3/7/2025 - So what is the dominant theme in the current market? Many traders would point to the fall in U.S. stocks and, yes, that has been significant. I would argue, however, that the more dramatic and potentially troubling theme is the recent decline in the U.S. Dollar. (Note, simultaneously, the steep rise in the Euro and the British Pound. The Swiss Franc has been rising, as has the Japanese Yen). I find the Barchart site helpful in tracking all this. If you are a money manager, asset allocator, investment bank, or sovereign wealth fund, there is no more direct way to vote for or against an economy than through investment in (or divestment of) that country's currency. The prospect of tariffs and layoffs, combined with the recent sense of rapidly changing decision-making, may be undermining confidence in the U.S. economy. The fall in Treasury yields accompanying the fall in the Dollar suggests economic weakness and the eventual possibility of a cut in interest rates from the Fed. See also the weakness in stocks sensitive to discretionary consumer spending. The challenge of change--personal as well as economic--is to make it both powerful and sustainable.
3/6/2025 - What portfolio managers typically understand and individual traders often miss is that volatility is an asset class. There are ways of trading volatility (especially through options structures), just as there are ways of trading directional price movement. What's more, not only has volatility ($VIX) been ramping up lately in the US stock market, but also the volatility of volatility ($VXX). In other words, volatility itself has been moving around quite a bit. That is leading to large whipsaws in the market. It's important to identify themes in the stock market, it's important to identify themes in individual equity sectors, and it's also important to identify themes in volatility. The "setups" that work in a low volatility market are not necessarily the same as those that apply to a higher volatility market. The patterns we look for in a stable volatility market are not those that necessarily apply to a shifting volatility market. We need to identify all the themes occurring now, study how markets have responded to those themes, and create what Mike Bellafiore calls "playbooks" that apply to the market we're in.

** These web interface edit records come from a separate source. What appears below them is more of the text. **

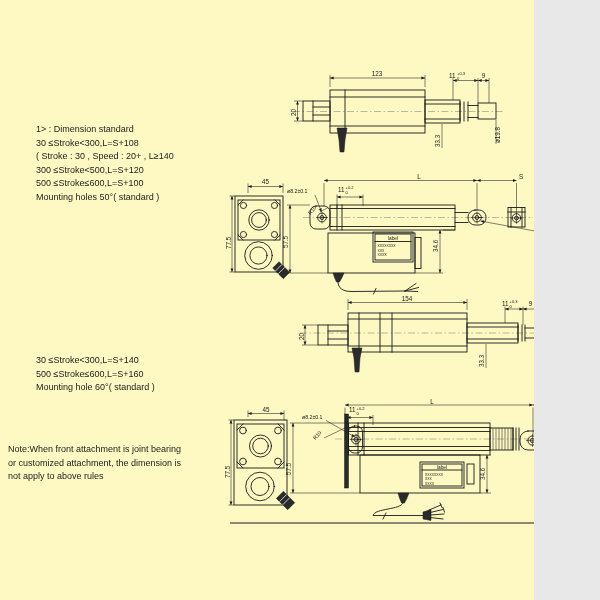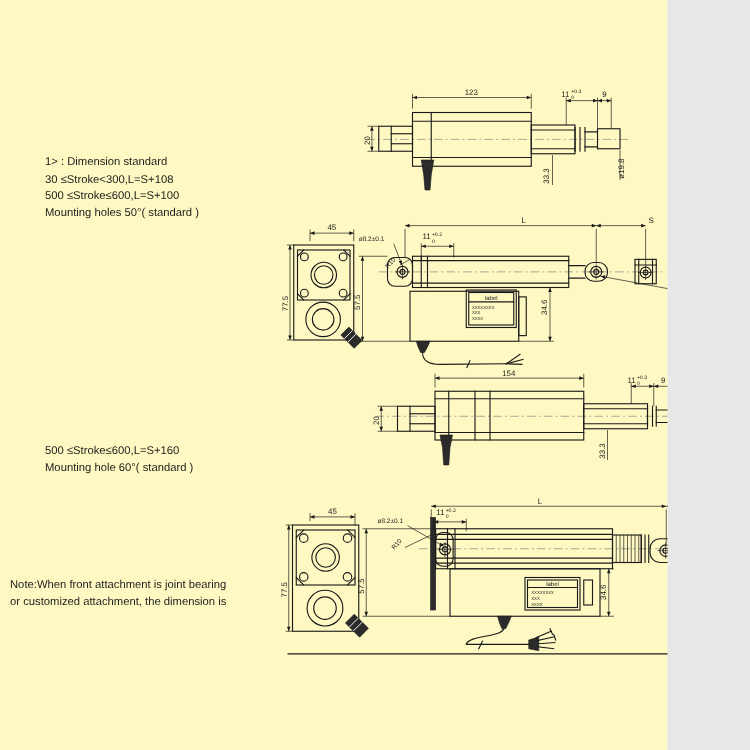--- a/index.html
+++ b/index.html
@@ -29,6 +29,7 @@
   <div class="note" style="left:36px;top:123px">
     <div>1&gt; : Dimension standard</div>
     <div>30 ≤Stroke&lt;300,L=S+108</div>
+    <div>( Stroke : 30 , Speed : 20+ , L≥140</div>
     <div>500 ≤Stroke≤600,L=S+100</div>
     <div>Mounting holes 50°( standard )</div>
   </div>

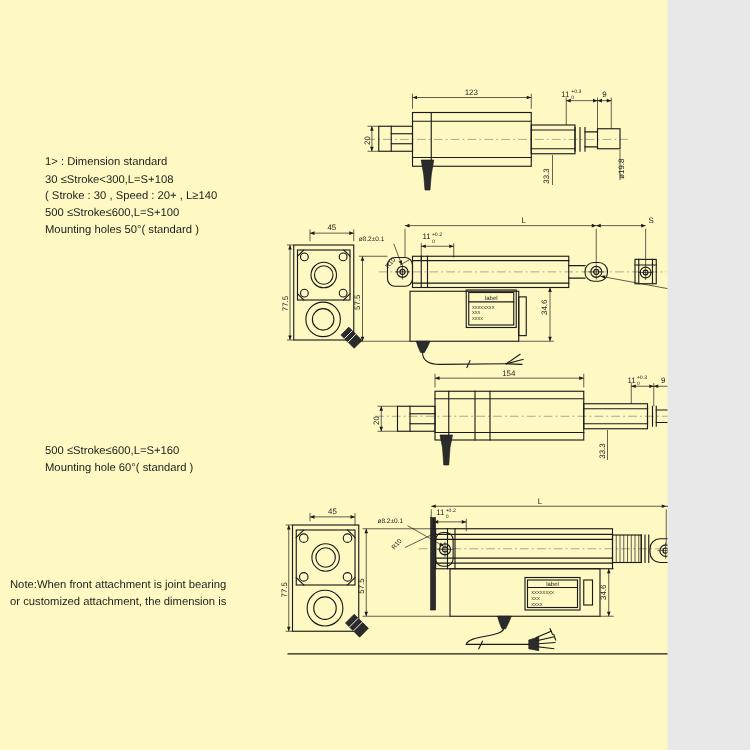--- a/index.html
+++ b/index.html
@@ -30,6 +30,7 @@
     <div>1&gt; : Dimension standard</div>
     <div>30 ≤Stroke&lt;300,L=S+108</div>
     <div>( Stroke : 30 , Speed : 20+ , L≥140</div>
+    <div>300 ≤Stroke&lt;500,L=S+120</div>
     <div>500 ≤Stroke≤600,L=S+100</div>
     <div>Mounting holes 50°( standard )</div>
   </div>

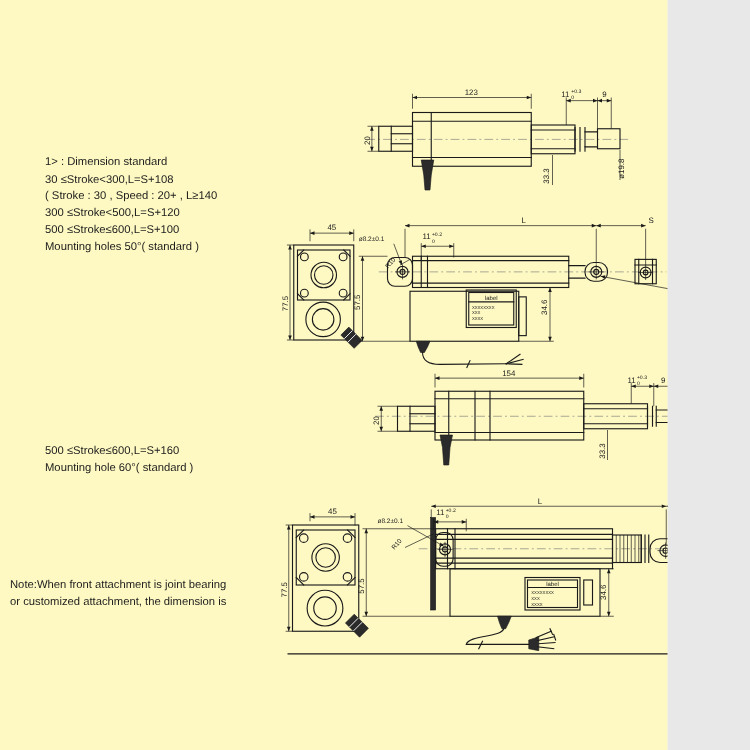--- a/index.html
+++ b/index.html
@@ -36,6 +36,7 @@
   </div>
 
   <div class="note" style="left:36px;top:354px">
+    <div>30 ≤Stroke&lt;300,L=S+140</div>
     <div>500 ≤Stroke≤600,L=S+160</div>
     <div>Mounting hole 60°( standard )</div>
   </div>

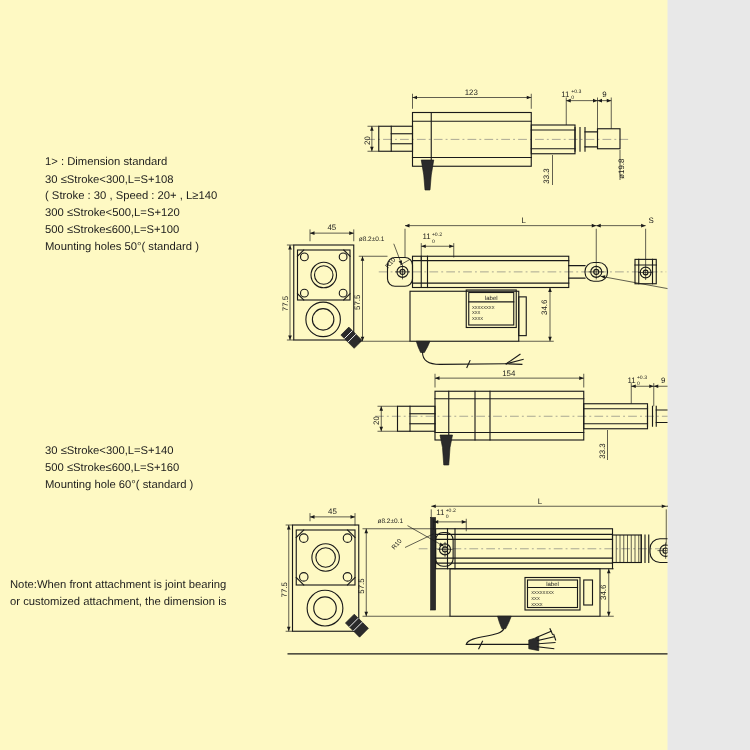--- a/index.html
+++ b/index.html
@@ -41,7 +41,7 @@
     <div>Mounting hole 60°( standard )</div>
   </div>
 
-  <div class="note" style="left:8px;top:461px">
+  <div class="note" style="left:8px;top:443px">
     <div>Note:When front attachment is joint bearing</div>
     <div>or customized attachment, the dimension is</div>
   </div>

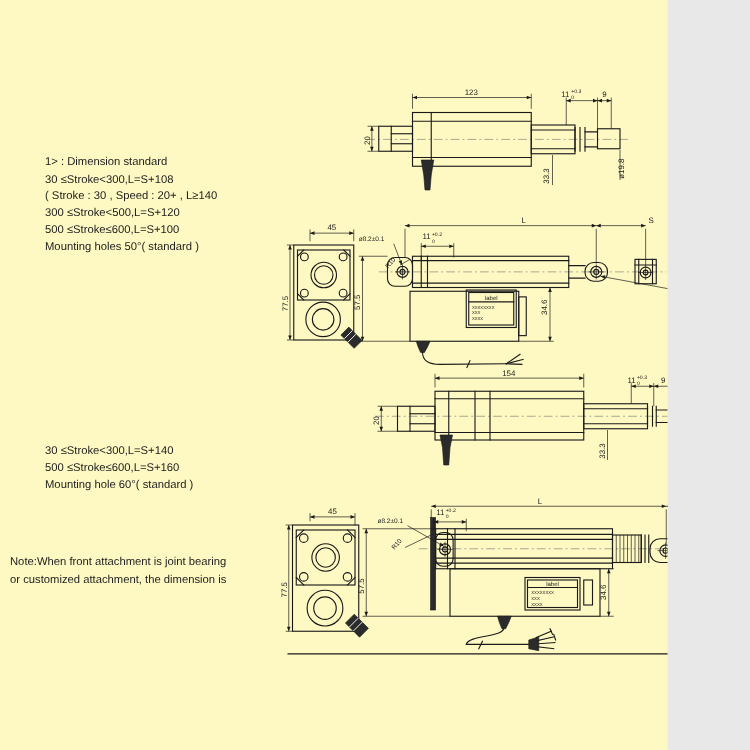--- a/index.html
+++ b/index.html
@@ -44,6 +44,7 @@
   <div class="note" style="left:8px;top:443px">
     <div>Note:When front attachment is joint bearing</div>
     <div>or customized attachment, the dimension is</div>
+    <div>not apply to above rules</div>
   </div>
 
   <svg style="left:285px;top:58px" width="250" height="117" viewBox="0 0 250 117">

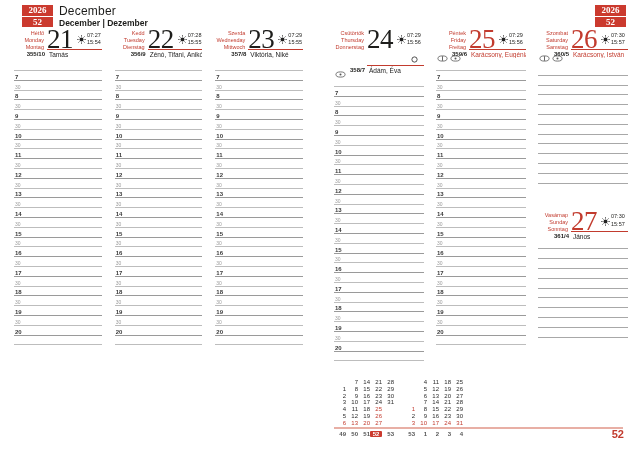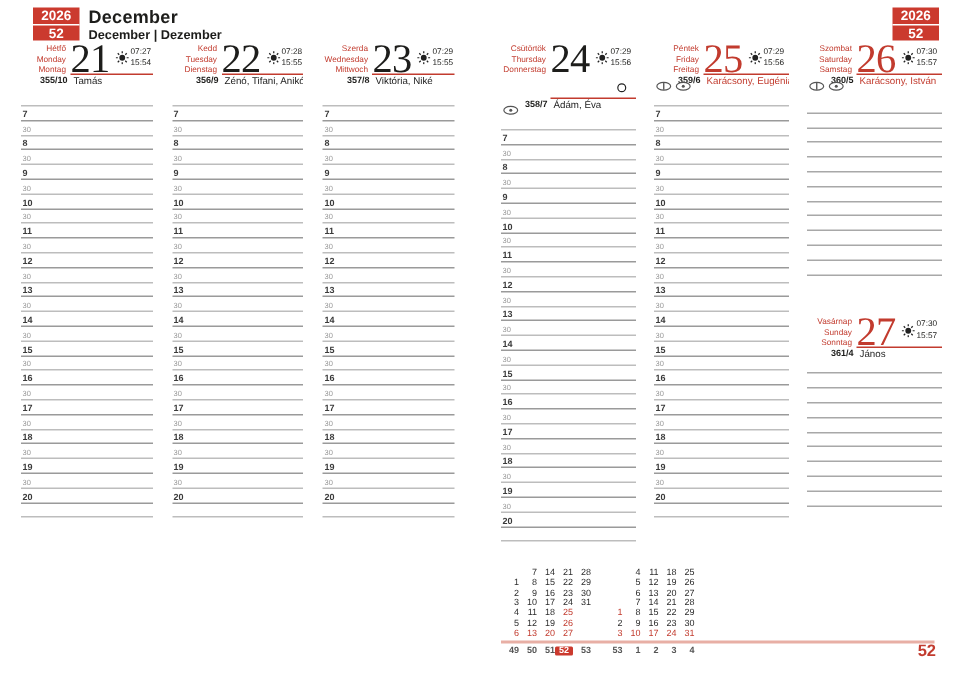--- a/index.html
+++ b/index.html
@@ -8,7 +8,7 @@
 
   
   .corner-box{position:absolute;top:5px;width:31px;background:#cb3a2e;color:#fff;
-    text-align:center;font-weight:bold;}
+    text-align:center;font-weight:bold;font-family:Liberation Serif, serif;}
   .corner-left{left:22px}
   .corner-right{left:595px}
   .cb-year{display:block;font-size:9px;line-height:11px;border-bottom:1px solid #fff;}

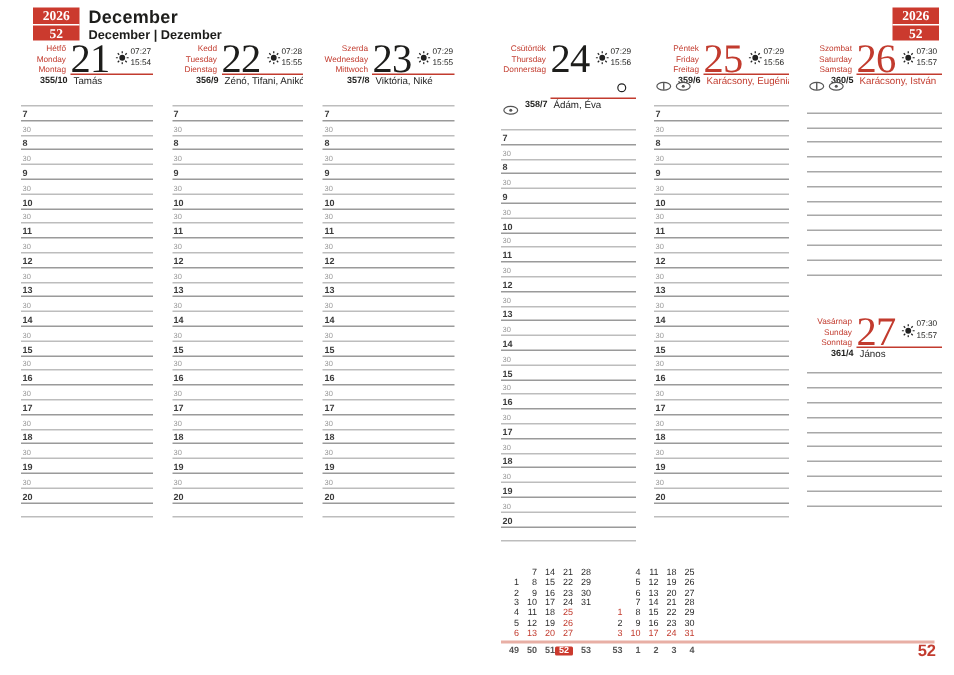--- a/index.html
+++ b/index.html
@@ -14,7 +14,7 @@
   .cb-year{display:block;font-size:9px;line-height:11px;border-bottom:1px solid #fff;}
   .cb-week{display:block;font-size:9px;line-height:10px;}
 
-  .month-title{position:absolute;left:59px;top:4px;font-size:12px;font-weight:bold;letter-spacing:.2px;text-align:right;}
+  .month-title{position:absolute;left:59px;top:4px;font-size:12px;font-weight:normal;letter-spacing:.2px;text-align:right;}
   .month-sub{position:absolute;left:59px;top:18px;font-size:8.5px;font-weight:bold;text-align:center;}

3/5/2025 - A key trading skill is identifying themes early in their unfolding. Once the theme is obvious and well-subscribed, it is often subject to reversal as the latecomers are squeezed from their positions. Yesterday I heard a lot from traders about the market weakness, concerns about recession and inflation, etc. Just a couple of days earlier, the discussion was much more about buying weakness, playing for the bounce, etc. No question, we have seen expanding weakness in the U.S. stock market. Small caps (IWM) and consumer discretionary shares (XLY) have been particularly weak. Indeed, yesterday we had well over 2000 stocks on the NYSE make fresh one-month lows. When that has happened in the past, results have been mixed in the near term, but relatively strong 20+ days out. Most notably, the near term results (3-5 days out) have been very volatile, with large gains and large losses. Also across the NYSE yesterday, we had fewer than 20 stocks close above their upper Bollinger Bands. That absence of weakness has been associated with favorable returns (bounces) over the next few days. What all this is telling us is that market themes have a shelf life. When they become obvious, that is when continuation becomes less certain.
Notice how there is a pattern to all this: First we see reduced participation when the broad index makes marginal new highs and then we see *changed* participation as bear market activity commences. The relative action of the stock market sectors tells us whether the themes dominating investors are related to growth or defensiveness; whether we're seeing broader participation or reduced participation. Charts can be very helpful in identifying points to enter and exit when you get to the point of executing your trades. But it's themes that provide the most reliable information re: *what* and *how* you should be trading.